Re: Procedures in real time

Subject: Re: Procedures in real time
From: Jan Cohen <najnehoc -at- yahoo -dot- com>
To: Peter Neilson <neilson -at- windstream -dot- net>
Date: Fri, 18 Jun 2010 07:53:53 -0700 (PDT)

Thanks, Peter--couldn't agree more!


________________________________
From: Peter Neilson <neilson -at- windstream -dot- net>
To: Jan Cohen <najnehoc -at- yahoo -dot- com>
Cc: techwr-l -at- lists -dot- techwr-l -dot- com
Sent: Thu, June 17, 2010 10:07:33 PM
Subject: Re: Procedures in real time

Jan Cohen wrote:
> As for the incident with the aircraft door, that one's a bit simpler to crack.
> I parked fighter jets during my time in the Air Force and if one thing was
> written in stone it was the need to chock the aircraft tires and insert
> the locking pins ...

In some situations safety comes from training (and testing and retraining). In others it's from individual responsibility, like requiring the man who packs parachutes to jump a random 'chute pulled from the rack. Or like my Uncle Ernie (now dead over 30 years) who would have been fired on the spot at Raytheon if one of the compressed-gas cylinders that was checked out to him were ever found in improper configuration. Proper configuration (and this is true today) is that the cylinder is chained to the wall (or otherwise secured safely upright) or has its protective hood screwed on tightly.

When I'm shopping, Ernie and I check out the helium-balloon cylinders at the grocery store, and confront the store's manager if they're not in proper configuration. (Ernie's still unavoidably domiciled in my brain.)

A key part of safety and safety training is the attitude of management.
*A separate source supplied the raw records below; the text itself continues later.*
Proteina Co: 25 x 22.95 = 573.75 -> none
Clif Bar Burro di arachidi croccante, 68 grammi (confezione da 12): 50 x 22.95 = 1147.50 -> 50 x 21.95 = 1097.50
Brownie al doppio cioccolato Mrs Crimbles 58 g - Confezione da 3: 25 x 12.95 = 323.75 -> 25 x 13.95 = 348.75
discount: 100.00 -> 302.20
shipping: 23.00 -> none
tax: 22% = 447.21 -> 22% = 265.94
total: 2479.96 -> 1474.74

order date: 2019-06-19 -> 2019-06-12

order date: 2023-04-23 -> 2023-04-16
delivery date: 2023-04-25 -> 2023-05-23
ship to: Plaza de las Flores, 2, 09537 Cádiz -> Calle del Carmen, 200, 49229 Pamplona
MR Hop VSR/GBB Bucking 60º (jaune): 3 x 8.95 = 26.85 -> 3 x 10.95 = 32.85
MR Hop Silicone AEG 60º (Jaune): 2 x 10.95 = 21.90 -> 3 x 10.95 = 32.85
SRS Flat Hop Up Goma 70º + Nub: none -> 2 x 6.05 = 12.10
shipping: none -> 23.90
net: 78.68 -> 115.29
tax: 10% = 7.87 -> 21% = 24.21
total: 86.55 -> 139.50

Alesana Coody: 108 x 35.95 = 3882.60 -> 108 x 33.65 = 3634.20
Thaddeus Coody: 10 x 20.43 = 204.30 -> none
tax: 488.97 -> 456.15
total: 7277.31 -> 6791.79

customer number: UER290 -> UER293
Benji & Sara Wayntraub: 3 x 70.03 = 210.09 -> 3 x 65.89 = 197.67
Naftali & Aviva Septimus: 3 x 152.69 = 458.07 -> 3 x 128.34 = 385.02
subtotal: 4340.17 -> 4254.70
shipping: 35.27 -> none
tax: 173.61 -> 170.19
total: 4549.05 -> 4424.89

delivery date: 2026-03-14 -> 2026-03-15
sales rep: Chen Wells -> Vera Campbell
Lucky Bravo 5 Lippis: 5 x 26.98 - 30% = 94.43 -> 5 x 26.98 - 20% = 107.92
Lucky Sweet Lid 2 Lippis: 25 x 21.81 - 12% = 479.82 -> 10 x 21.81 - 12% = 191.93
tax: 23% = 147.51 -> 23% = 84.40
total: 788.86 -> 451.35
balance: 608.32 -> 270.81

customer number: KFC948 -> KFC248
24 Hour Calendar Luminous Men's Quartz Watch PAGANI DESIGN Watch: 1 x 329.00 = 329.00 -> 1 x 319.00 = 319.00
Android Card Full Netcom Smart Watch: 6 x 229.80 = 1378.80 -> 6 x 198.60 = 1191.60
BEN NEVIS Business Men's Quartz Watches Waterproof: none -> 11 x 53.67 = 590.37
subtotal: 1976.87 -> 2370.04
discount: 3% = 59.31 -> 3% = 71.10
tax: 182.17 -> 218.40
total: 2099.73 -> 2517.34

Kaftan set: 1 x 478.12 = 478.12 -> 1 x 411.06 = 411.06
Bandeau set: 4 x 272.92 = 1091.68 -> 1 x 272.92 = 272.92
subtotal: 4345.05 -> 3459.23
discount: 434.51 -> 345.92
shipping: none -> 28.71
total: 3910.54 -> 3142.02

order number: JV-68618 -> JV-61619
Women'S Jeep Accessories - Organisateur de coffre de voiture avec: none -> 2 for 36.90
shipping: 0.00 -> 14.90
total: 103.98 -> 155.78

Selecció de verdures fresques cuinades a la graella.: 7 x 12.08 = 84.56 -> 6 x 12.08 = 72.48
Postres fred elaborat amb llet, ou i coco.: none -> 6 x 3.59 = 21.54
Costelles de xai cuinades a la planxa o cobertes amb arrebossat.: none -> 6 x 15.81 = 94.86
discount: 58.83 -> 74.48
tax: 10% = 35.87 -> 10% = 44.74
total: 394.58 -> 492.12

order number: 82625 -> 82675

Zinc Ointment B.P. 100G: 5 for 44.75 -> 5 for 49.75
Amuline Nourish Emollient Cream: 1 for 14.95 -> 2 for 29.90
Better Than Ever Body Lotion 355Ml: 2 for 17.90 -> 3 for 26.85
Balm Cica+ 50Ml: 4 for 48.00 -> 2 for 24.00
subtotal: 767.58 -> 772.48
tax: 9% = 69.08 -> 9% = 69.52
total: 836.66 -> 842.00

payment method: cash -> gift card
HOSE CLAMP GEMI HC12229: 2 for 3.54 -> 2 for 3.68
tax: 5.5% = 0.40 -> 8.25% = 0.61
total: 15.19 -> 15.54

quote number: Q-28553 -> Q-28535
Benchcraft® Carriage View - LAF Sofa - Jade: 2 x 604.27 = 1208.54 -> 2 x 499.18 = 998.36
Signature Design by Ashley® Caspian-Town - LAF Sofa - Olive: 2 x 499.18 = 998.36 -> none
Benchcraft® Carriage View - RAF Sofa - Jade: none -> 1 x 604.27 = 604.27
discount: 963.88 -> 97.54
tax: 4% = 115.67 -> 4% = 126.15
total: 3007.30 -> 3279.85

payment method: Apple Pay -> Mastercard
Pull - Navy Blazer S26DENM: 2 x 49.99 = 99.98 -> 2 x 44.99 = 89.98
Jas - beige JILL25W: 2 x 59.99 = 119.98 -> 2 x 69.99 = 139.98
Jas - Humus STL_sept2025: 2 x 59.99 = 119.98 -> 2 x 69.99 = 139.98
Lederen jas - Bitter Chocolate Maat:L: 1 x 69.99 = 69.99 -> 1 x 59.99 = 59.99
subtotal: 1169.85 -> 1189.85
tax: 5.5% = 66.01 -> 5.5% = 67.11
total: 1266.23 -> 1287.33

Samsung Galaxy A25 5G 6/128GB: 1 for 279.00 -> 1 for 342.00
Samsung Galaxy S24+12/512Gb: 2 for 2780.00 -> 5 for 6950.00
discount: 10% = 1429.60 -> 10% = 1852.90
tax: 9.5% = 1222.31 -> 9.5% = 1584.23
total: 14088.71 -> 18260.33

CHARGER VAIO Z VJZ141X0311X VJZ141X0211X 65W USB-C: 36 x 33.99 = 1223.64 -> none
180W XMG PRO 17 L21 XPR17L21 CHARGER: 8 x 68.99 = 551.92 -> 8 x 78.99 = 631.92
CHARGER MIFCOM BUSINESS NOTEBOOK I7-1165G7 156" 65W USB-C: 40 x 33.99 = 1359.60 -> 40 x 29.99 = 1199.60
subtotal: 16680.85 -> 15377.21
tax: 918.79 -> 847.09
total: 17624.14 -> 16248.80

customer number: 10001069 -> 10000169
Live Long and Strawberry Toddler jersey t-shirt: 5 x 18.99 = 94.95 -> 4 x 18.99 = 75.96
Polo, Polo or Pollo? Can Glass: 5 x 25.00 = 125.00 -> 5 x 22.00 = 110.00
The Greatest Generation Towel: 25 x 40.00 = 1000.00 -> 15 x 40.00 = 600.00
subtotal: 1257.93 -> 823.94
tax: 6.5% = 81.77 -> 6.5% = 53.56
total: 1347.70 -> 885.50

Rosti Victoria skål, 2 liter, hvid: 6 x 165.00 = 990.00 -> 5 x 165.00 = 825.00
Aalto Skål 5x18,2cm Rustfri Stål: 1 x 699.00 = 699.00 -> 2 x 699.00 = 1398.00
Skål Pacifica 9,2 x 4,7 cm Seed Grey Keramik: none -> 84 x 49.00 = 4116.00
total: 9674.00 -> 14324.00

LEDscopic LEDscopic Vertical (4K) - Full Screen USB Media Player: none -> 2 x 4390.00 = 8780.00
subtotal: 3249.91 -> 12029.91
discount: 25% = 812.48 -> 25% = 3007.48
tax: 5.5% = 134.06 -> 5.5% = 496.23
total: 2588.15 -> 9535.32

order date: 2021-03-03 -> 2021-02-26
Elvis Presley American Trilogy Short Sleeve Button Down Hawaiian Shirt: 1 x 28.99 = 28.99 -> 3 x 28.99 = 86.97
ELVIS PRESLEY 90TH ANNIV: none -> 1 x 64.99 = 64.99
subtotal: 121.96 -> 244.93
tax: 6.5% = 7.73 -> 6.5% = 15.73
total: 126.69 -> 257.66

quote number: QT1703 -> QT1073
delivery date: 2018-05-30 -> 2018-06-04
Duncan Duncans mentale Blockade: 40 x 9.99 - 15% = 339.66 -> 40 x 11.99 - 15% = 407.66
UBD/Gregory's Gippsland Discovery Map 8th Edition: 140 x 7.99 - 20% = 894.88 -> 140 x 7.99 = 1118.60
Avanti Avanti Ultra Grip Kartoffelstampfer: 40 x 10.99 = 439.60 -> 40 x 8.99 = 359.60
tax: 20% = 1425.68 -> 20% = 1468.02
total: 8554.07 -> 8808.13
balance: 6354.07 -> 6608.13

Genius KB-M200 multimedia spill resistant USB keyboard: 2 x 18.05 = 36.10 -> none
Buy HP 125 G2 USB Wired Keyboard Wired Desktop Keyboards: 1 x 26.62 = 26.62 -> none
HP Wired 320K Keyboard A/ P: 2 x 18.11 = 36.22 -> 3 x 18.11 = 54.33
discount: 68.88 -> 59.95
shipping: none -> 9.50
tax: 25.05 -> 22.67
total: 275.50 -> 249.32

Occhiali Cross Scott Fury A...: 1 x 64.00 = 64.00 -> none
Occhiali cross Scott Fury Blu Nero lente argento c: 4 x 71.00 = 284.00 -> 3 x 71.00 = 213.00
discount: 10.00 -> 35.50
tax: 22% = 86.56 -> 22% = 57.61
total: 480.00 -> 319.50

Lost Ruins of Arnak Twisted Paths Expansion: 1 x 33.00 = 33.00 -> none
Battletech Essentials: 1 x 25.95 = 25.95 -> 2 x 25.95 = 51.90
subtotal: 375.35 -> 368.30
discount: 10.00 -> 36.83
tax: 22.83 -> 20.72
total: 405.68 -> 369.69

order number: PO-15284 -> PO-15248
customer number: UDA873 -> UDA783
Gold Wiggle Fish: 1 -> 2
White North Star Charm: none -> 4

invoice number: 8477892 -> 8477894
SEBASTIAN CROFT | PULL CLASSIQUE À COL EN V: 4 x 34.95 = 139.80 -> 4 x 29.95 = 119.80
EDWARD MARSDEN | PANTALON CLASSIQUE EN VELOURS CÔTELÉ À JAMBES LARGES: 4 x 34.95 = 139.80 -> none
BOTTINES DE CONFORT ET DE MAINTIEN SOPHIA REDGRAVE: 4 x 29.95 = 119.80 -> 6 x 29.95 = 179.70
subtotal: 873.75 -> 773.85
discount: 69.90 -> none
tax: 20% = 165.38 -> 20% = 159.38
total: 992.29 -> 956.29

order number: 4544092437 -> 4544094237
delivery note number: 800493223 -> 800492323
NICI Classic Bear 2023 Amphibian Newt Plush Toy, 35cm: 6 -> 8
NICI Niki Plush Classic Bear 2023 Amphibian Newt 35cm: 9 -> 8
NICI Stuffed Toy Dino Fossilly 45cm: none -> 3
If management have isolated themselves from daily operation, or if they give a silent nod to unsafe methods, then the tech writer, the trainer and the safety engineer might as well take a nap, for all the good they'll be able to accomplish.

Ultimately, safe operations arise from historical casualties and a proper attitude towards learning from them. Someone has to be ripped apart or at least nearly killed, or an aircraft lost, before the training manual for aircraft gets a standard procedure for chocking the wheels. Far earlier, Sir Humphrey Davy demonstrated that carbon monoxide was poisonous by breathing it. He nearly died. Sailors learned how to return to port by avoiding the attitudes of those who were lost overboard. And how do we know which wild mushrooms are poisonous?

The prepared mind, though, is crucial. The manager who sees an accident as, "We screwed up. Let's not repeat the mistake," creates a far different training manual from the manager who sees accidents as, "It was the hand of fate, with nothing we could do."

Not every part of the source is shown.